• **BRIEF**: Reproduce, from the lines below, exactly the stretch that begins at the line containing "Face Implosion Pendant" and ends at the line containing "Badundkuche Eckig Square", both included.

● ● ● ● ● ● ●

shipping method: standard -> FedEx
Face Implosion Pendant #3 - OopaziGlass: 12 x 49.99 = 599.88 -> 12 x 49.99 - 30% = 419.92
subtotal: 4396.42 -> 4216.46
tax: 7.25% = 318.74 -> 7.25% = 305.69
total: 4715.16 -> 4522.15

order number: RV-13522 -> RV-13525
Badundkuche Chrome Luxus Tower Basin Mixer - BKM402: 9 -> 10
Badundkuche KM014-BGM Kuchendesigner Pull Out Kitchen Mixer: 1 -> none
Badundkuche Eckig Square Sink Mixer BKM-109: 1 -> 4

● ● ● ● ● ● ●

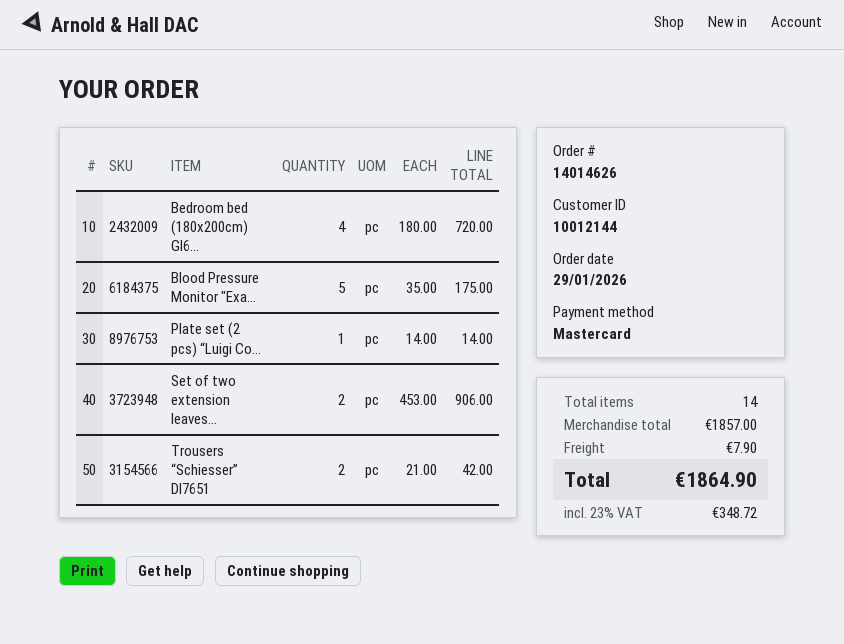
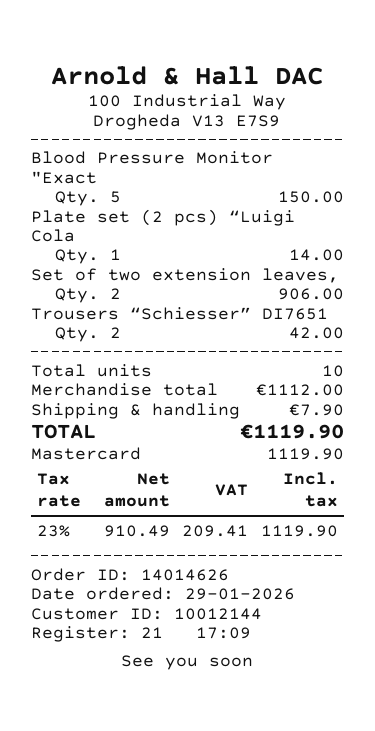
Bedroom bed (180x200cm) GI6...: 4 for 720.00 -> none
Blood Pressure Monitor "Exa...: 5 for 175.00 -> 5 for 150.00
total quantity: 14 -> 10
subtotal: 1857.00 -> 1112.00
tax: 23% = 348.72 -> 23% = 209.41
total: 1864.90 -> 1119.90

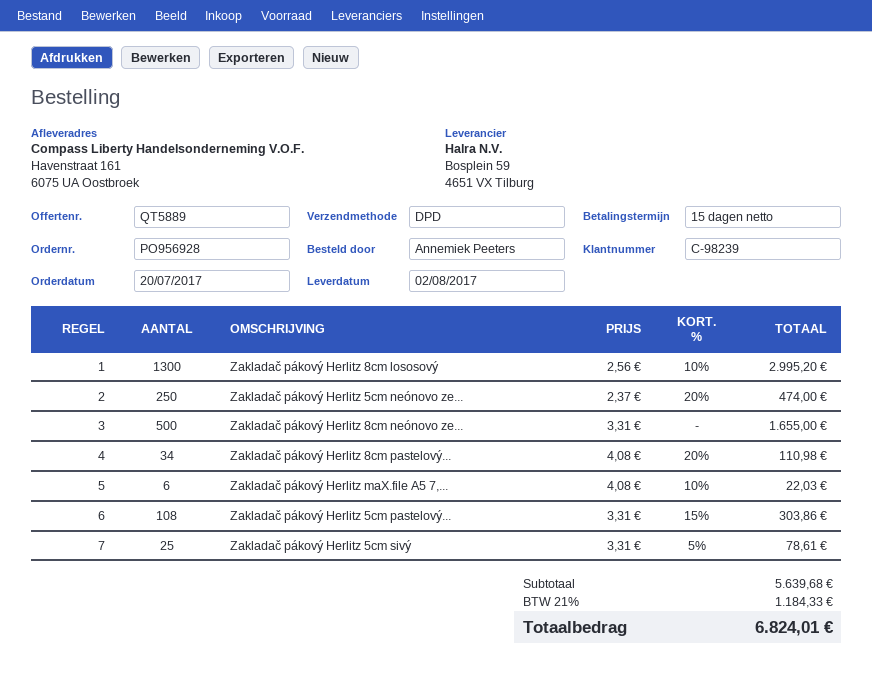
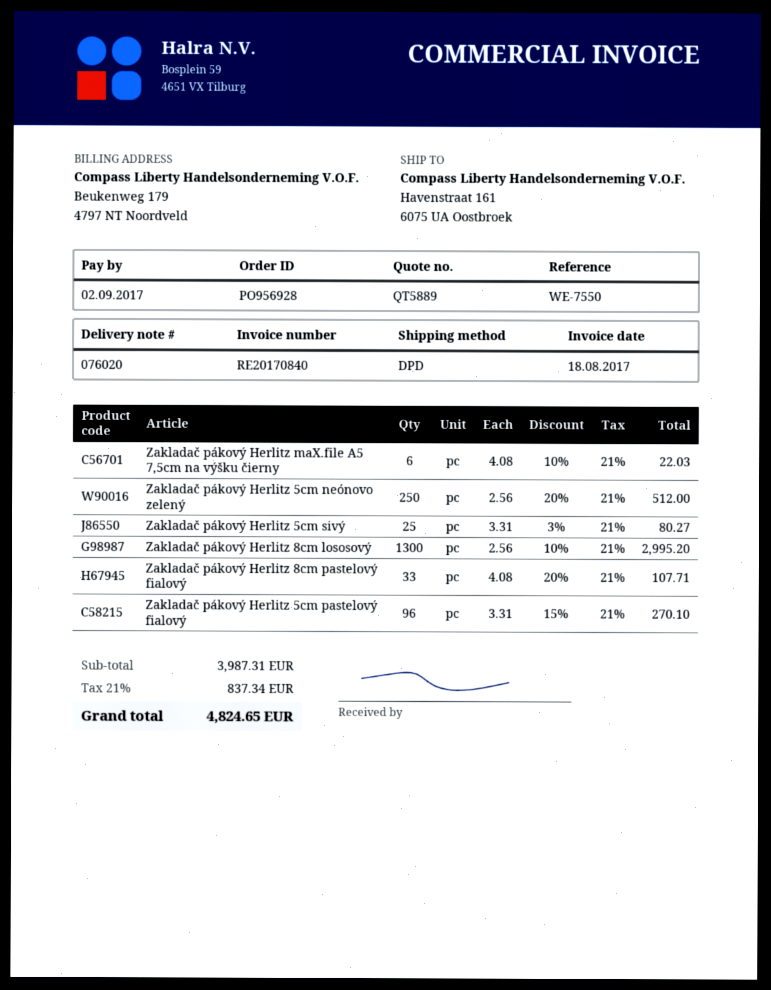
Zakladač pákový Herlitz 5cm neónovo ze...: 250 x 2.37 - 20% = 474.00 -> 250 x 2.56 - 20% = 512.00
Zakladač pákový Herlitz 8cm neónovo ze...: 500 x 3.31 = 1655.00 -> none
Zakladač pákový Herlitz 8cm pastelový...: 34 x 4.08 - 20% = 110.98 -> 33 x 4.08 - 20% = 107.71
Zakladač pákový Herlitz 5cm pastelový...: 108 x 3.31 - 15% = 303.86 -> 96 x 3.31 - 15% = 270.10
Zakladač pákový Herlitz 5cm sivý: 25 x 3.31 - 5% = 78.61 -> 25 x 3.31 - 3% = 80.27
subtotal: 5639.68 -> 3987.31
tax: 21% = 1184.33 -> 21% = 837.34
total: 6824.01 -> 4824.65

● ● ● ● ● ● ●

• **RESPONSE**:
Face Implosion Pendant #3 - OopaziGlass: 12 x 49.99 = 599.88 -> 12 x 49.99 - 30% = 419.92
subtotal: 4396.42 -> 4216.46
tax: 7.25% = 318.74 -> 7.25% = 305.69
total: 4715.16 -> 4522.15

order number: RV-13522 -> RV-13525
Badundkuche Chrome Luxus Tower Basin Mixer - BKM402: 9 -> 10
Badundkuche KM014-BGM Kuchendesigner Pull Out Kitchen Mixer: 1 -> none
Badundkuche Eckig Square Sink Mixer BKM-109: 1 -> 4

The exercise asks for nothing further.